Because of my sales and customer service background experience, my job description (given to me by the owner) was to manage the "front" ... taking phone reservations, greeting customers, checking in and checking out the dogs. I was told I would be trained as a "manager" because the current manager would be leaving by the end of November, early December. I thought I was going to be trained for overall business management. However the owner told me she wanted me to train in the back first as I needed to learn to work with the dogs. I agreed. However I thought she and the current kennel manager were going to train me to manage the dogs.There has been absolutely no training other than being told what cleaning and feeding tasks so do by the current kennel manager. I was not told about any of the situations listed above. I thought I was going to learn how to work with dogs. I was never told about aggressive dogs, being watched by camera, cleaning and spraying out dog pens and runs, washing floors, the constant cleaning of every room and cage. None of this was discussed. I didn't even know she took in aggressive dogs.
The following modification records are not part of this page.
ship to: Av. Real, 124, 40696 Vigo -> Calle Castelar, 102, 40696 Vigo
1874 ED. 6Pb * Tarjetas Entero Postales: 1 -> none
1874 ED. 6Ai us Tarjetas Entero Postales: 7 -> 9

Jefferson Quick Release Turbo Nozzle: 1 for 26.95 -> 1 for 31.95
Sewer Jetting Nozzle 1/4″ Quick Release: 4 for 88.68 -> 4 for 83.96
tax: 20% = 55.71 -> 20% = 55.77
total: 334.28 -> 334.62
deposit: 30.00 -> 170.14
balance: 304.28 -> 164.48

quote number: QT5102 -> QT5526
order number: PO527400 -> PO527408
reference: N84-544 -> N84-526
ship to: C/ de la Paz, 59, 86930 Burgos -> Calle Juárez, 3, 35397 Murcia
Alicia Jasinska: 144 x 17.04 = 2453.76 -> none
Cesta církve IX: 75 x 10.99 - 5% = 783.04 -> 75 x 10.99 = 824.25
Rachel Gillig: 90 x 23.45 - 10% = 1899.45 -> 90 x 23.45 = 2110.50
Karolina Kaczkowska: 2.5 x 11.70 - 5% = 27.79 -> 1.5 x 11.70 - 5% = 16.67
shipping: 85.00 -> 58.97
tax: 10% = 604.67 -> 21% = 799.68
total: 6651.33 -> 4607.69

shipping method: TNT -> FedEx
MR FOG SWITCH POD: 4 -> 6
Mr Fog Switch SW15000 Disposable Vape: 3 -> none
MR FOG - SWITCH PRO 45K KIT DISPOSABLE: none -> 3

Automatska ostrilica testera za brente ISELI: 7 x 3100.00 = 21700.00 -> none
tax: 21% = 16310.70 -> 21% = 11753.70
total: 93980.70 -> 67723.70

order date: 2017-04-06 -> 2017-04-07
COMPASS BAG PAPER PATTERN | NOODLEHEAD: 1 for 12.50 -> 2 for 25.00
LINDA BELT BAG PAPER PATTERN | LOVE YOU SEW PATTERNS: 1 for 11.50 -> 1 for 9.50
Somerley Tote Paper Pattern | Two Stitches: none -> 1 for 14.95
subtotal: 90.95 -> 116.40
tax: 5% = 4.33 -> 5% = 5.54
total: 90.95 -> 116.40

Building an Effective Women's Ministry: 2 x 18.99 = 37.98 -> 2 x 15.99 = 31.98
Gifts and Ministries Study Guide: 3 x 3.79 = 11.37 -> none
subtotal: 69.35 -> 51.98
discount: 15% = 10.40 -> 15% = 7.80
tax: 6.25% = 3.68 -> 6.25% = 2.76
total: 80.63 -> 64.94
I am sorry if you feel that you were misled. Have you discussed that with management? Have you considered quitting? Do you know if they have workers compensation insurance on premises?
Customer: replied 3 years ago.

. I'm stunned's only been four days. I don't know how to proceed. Is it acceptable that I could be bitten, that I'm being asked to break up dogs fights with no training,that I'm being watched by camera, must use bleach to spray clean without being given protective gear...I don't know how to proceed. I don't know if they have workers compensation insurance on promises however if they do, how does that impact this situation?


Speaking purely from a logical perspective, if you are working at the pound, there is an automatic assumption of risk that any employee obtains that an animal may bite, scratch, or otherwise attempt to attack the workers. The warning the employer provided is quite valid and that by itself is not a violation. While it is not 'acceptable', it is a real danger. It may create liability if the injury is serious enough where you may need to seek workers compensation benefits but it is somewhat difficult to not expect biting if you work at a kennel--that is indeed part of the job. The same potential risk may be working at day-care--children can bite those who work with them, although I am not equating children with animals, merely with a similar sort of risk.

In terms of watching you on film, New Jersey laws permit employers placing cameras on site, just not in truly private areas such as bathrooms or locker rooms. Being told that you are being filmed is simply putting you on notice, but it does not violate state law if you are being filmed. If he does film you elsewhere, it can create violations and potentially permit you to file for a cause of action and damages.

Having worker's compensation is an insurance coverage policy that makes employer liable for personal injuries that employees sustain while being on employer premises or working for them. In this situation if you seriously hurt your wrist and it is in pan, you can potentially request the employer's insurance information so that you can file a claim and have the coverage cover your medical costs if any. That is why it is important, it can help you cover costs from hurting yourself while working for this employer. This is obviously very important if you are already injured and may be injured further.

Ultimately it sounds as if this job is completely not what you expected. In that situation you really have two options--you can either tough it out because the situation likely will not change for the better, or you can quit and find something better. So far the employer has not demanded or requested that you do anything outside of your scope of employment as a 'manager' in a kennel (since a manager is supposed to know all aspects of employment), but if you feel it will get worse, consider finding something that is more aligned with your expectations.